A resource needs a status field to project before a UI can render its lifecycle. lifecycleSchema(statuses) returns that field set — a required status enum plus nullable startedAt / completedAt / errorMessage slots — to spread into a stateSchema:

import { lifecycleSchema } from "@flow-state-dev/core";

stateSchema: z.object({
...lifecycleSchema(["pending", "writing", "published"]),
title: z.string(),
})

The nullable fields follow the resource-schema default convention (.nullable().default(null)), so a create or setState call supplies only the status and lets the framework fill the rest. It pairs naturally with live: true, but it's an ordinary schema fragment — use it anywhere you want a status-bearing resource.

Debug and the DevTool

During development, the DevTool's Resources panel reads from a privileged debug endpoint that ignores everything on this page. It shows you the full server-side state, including fields and items that client.data deliberately drops. That's the point of an inspector: the DevTool is talking to the runtime directly, not pretending to be a client.

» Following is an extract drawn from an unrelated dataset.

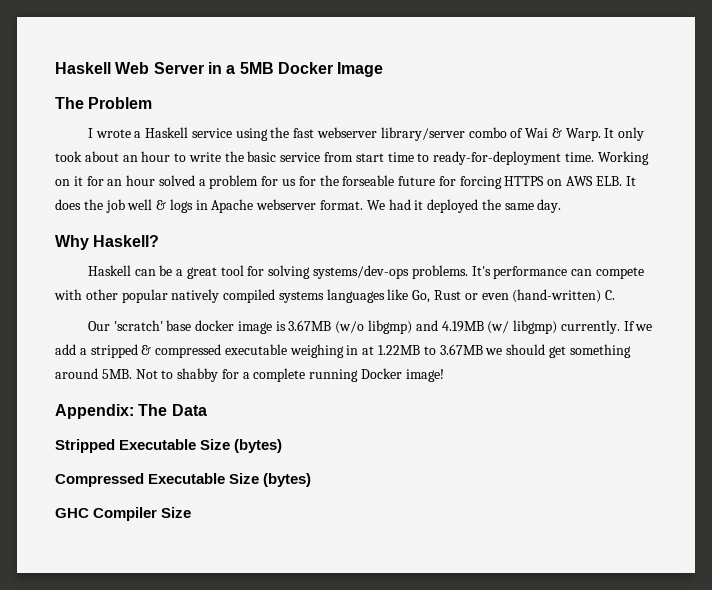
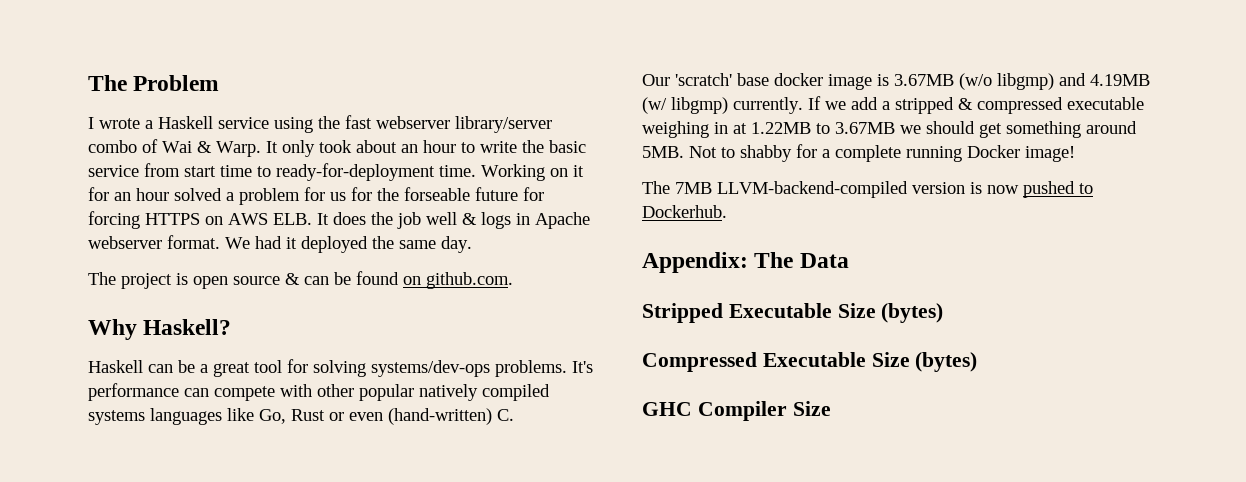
- Haskell Web Server in a 5MB Docker Image
+ The project is open source & can be found on github.com.
+ The 7MB LLVM-backend-compiled version is now pushed to Dockerhub.

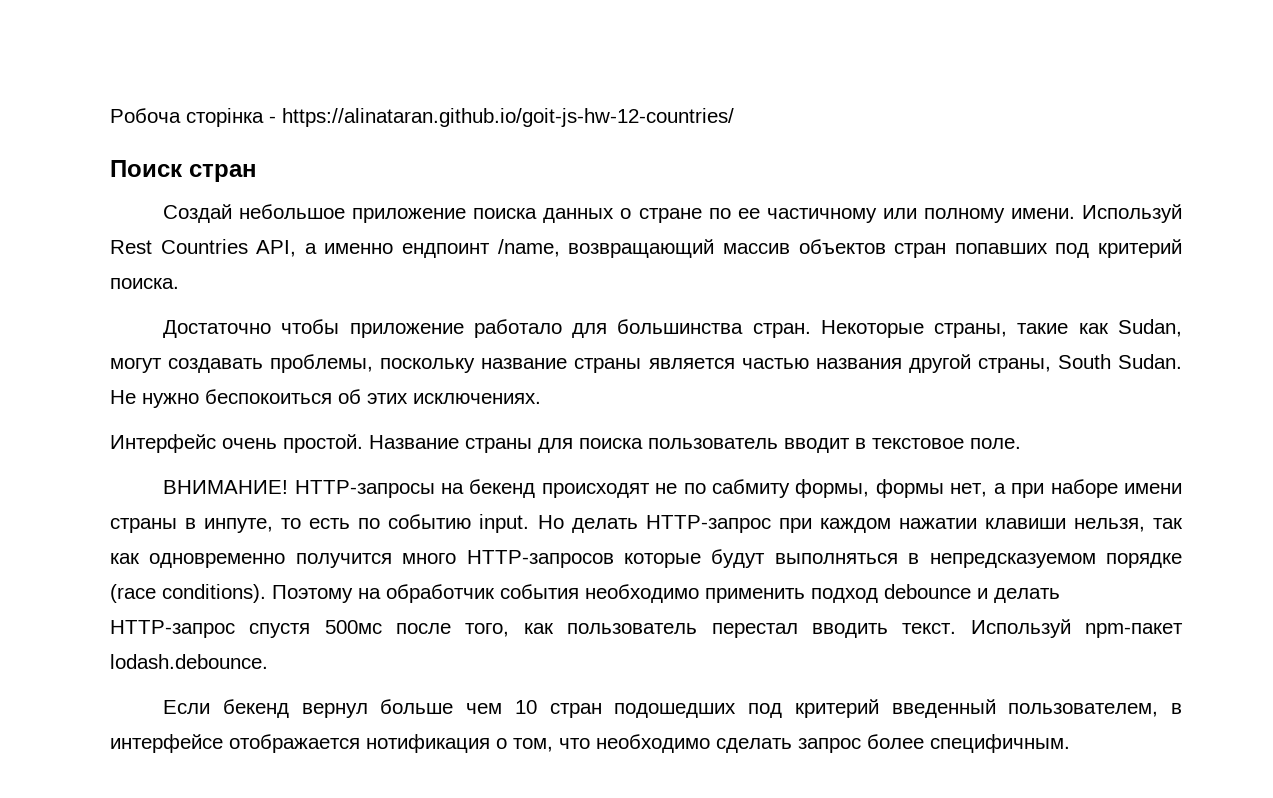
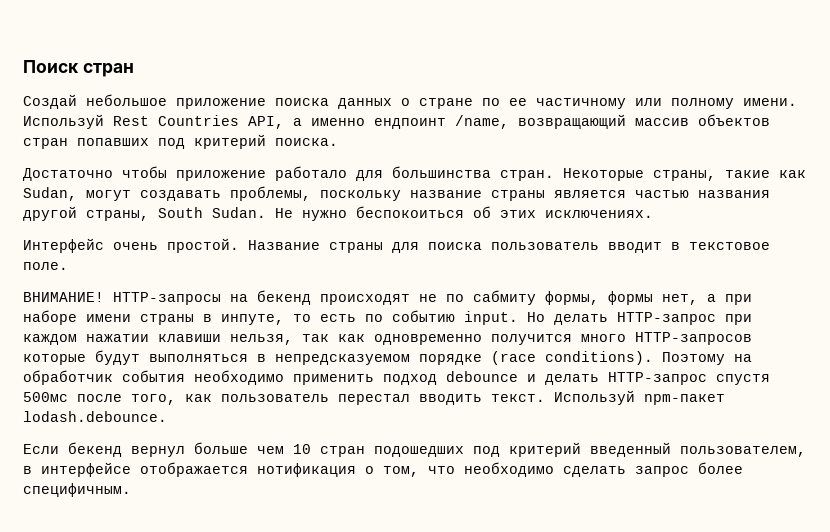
- Робоча сторінка - https://alinataran.github.io/goit-js-hw-12-countries/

The panel renders each resource with a Raw / Client / Diff toggle. Raw is the unfiltered server state. Client runs the same expose, exclude, or data projection your production app would receive. Diff shows both side by side so you can see which fields survive and which get stripped.

If your client-side React hook returns fewer fields than the DevTool's Raw view shows, the Client view tells you exactly which fields client.data is dropping. Same story for collections: if the panel lists items your hook doesn't, check whether client.state.read is enabled and whether prefetchWindow is set to a meaningful number.

The endpoint is off by default in production. See Debug vs client state for the full mental model, the reason states the panel surfaces when client.data is missing or throws, and how to enable the endpoint locally.